Meses após relatar o alívio de receber a segunda dose da vacina contra a Covid-19 e comemorar os centros de imunização dos EUA lotados, o médico urologista Marcio Covas Moschovas, de 36 anos, diz que o país norte-americano está vivendo uma “pandemia entre os não vacinados”. Ele, que trabalha em um hospital oncológico, diz que os leitos voltaram a ser emprestados para tratar casos graves de coronavírus, assim como no início da pandemia.

Os Estados Unidos atingiram o maior número de novos casos de Covid-19 em seis meses na semana passada, de acordo com uma contagem da Reuters. O país superou as 100 mil infecções relatadas, em grande parte porque a variante delta se alastra por áreas onde as pessoas não foram vacinadas.

Marcio, que foi criado em Santos, no litoral de São Paulo, vive na Flórida há quase três anos. Ele trabalha no Advent Health Global Robotics Institute, hospital referência nacional e internacional para tratamento de câncer de próstata. Os leitos do hospital foram, novamente, emprestados para os casos mais graves de Covid-19. “Estamos reagendando cirurgias eletivas por conta disso”, conta.
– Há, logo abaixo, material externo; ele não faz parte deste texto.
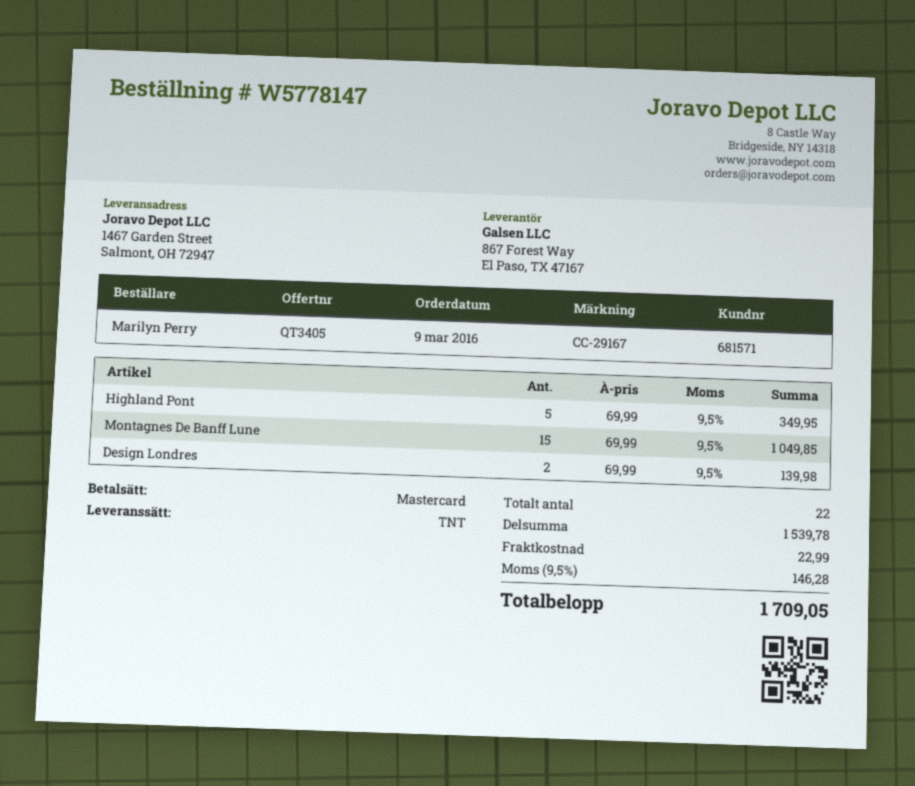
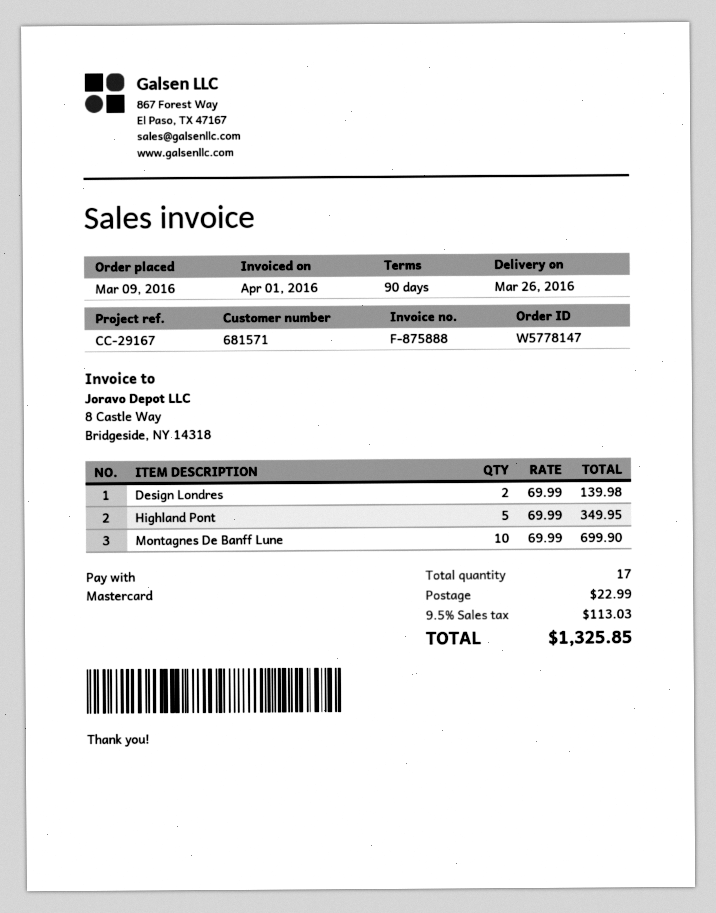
Montagnes De Banff Lune: 15 x 69.99 = 1049.85 -> 10 x 69.99 = 699.90
total quantity: 22 -> 17
tax: 9.5% = 146.28 -> 9.5% = 113.03
total: 1709.05 -> 1325.85

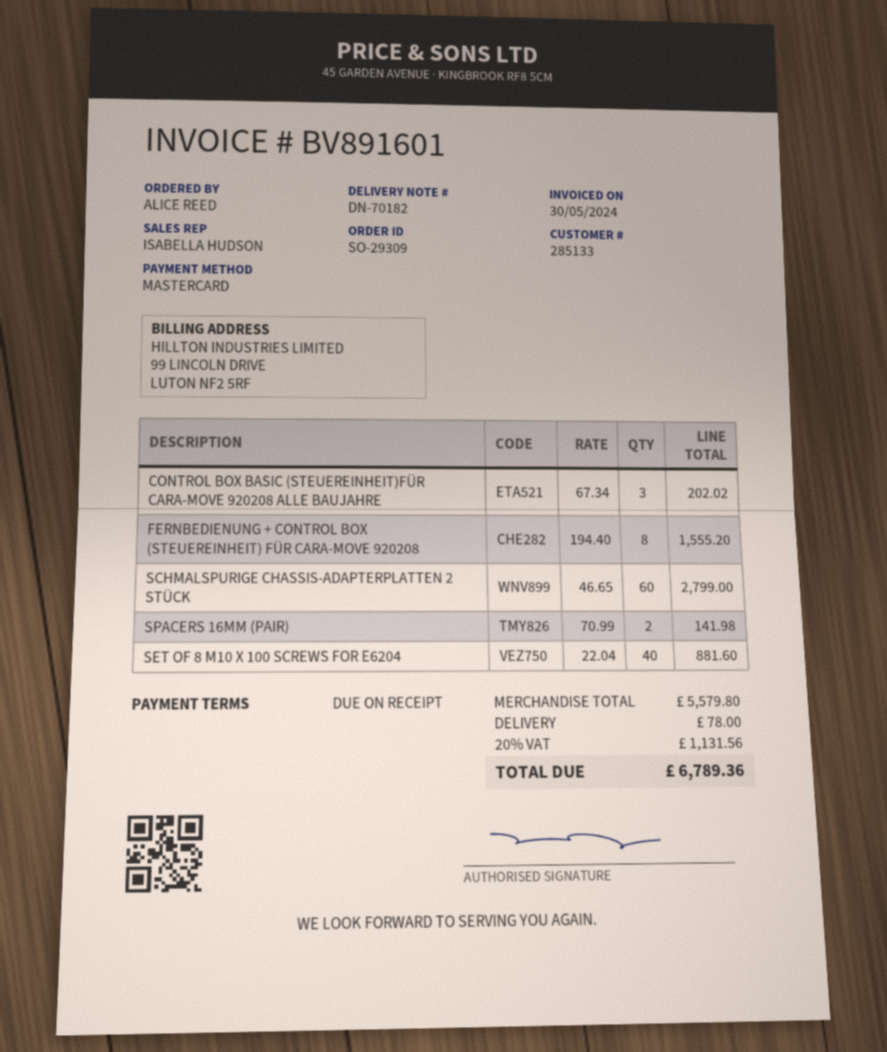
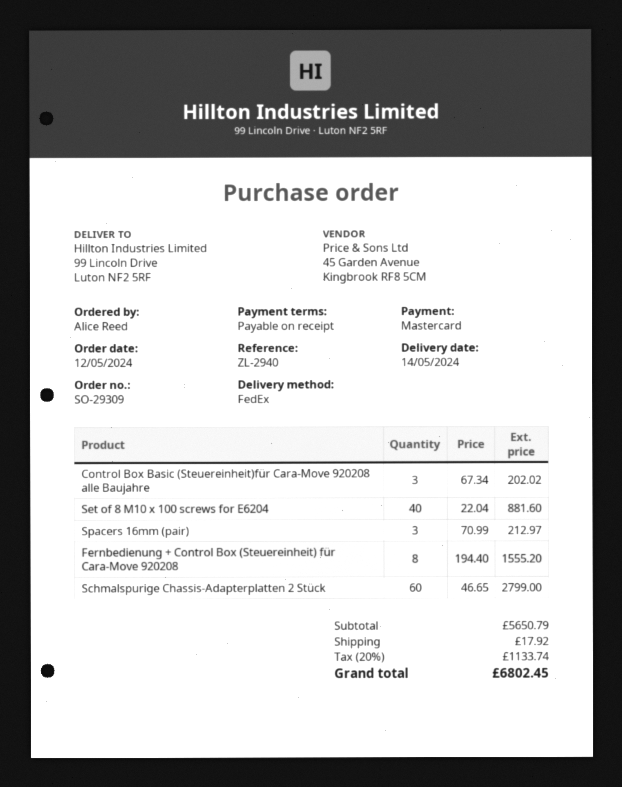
SPACERS 16MM (PAIR): 2 x 70.99 = 141.98 -> 3 x 70.99 = 212.97
subtotal: 5579.80 -> 5650.79
shipping: 78.00 -> 17.92
tax: 20% = 1131.56 -> 20% = 1133.74
total: 6789.36 -> 6802.45

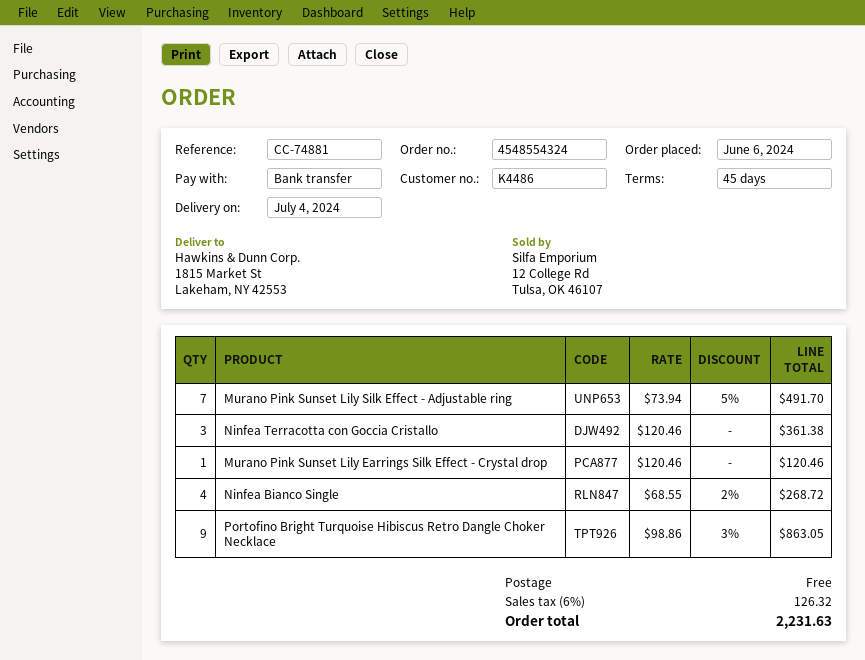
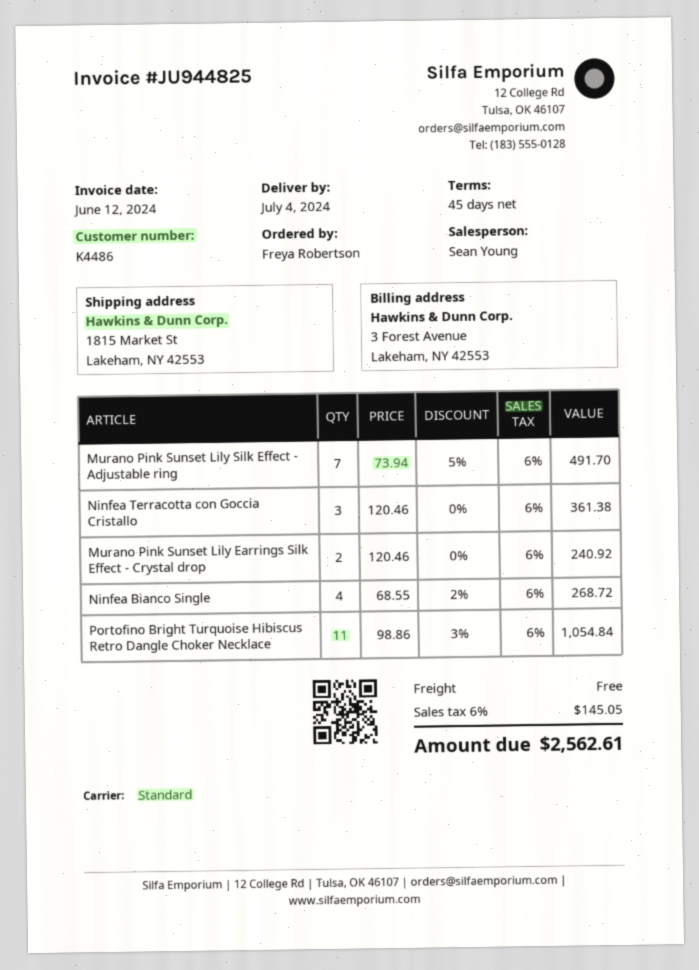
Murano Pink Sunset Lily Earrings Silk Effect - Crystal drop: 1 x 120.46 = 120.46 -> 2 x 120.46 = 240.92
Portofino Bright Turquoise Hibiscus Retro Dangle Choker Necklace: 9 x 98.86 - 3% = 863.05 -> 11 x 98.86 - 3% = 1054.84
tax: 6% = 126.32 -> 6% = 145.05
total: 2231.63 -> 2562.61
“Em nosso centro, estatisticamente, 95% dos pacientes não são vacinados; 2% receberam pelo menos uma dose [da vacina] e 3% receberam as duas doses. Está voltando tudo com força e a gente não sabe o que vai acontecer”, desabafa. O médico relata que o movimento antivacina ganhou força nos últimos meses e que o país já soma 100 milhões de habitantes que não aderiram à campanha de imunização. “É quase um país dentro dos EUA que se recusa em vacinar”, diz o brasileiro.

Agonia

Ele conta que, há alguns meses, o Centro de Controle de Prevenção de Doenças (CDC) dos EUA definiu que pessoas vacinadas não precisariam usar máscaras em locais compartilhados com outras pessoas imunizadas. “Só que os pacientes não vacinados adotaram essa regra também. Então, na maioria dos lugares que você vai hoje, não tem ninguém usando máscara”, diz. “Pessoas de máscaras são minoria”.

Devido à maior capacidade de transmissão da delta, o CDC voltou atrás e recomendou que pessoas vacinadas voltem a usar máscaras quando estiverem em ambientes fechados. A preocupação das autoridades tem sido o fim das férias. “O pessoal que não se vacinou foi para as férias. Ninguém usou máscara e agora explodiu [o número de casos]. Tá feio, muito ruim”. A sensação que fica, neste momento, é de “agonia”.

“Dá uma agonia. Porque quando começou a vacinação, começou a dar tudo certo […] ficou aquela sensação de não precisar ficar mais em casa. Agora, a gente não sabe os efeitos em longo prazo disso”, finaliza.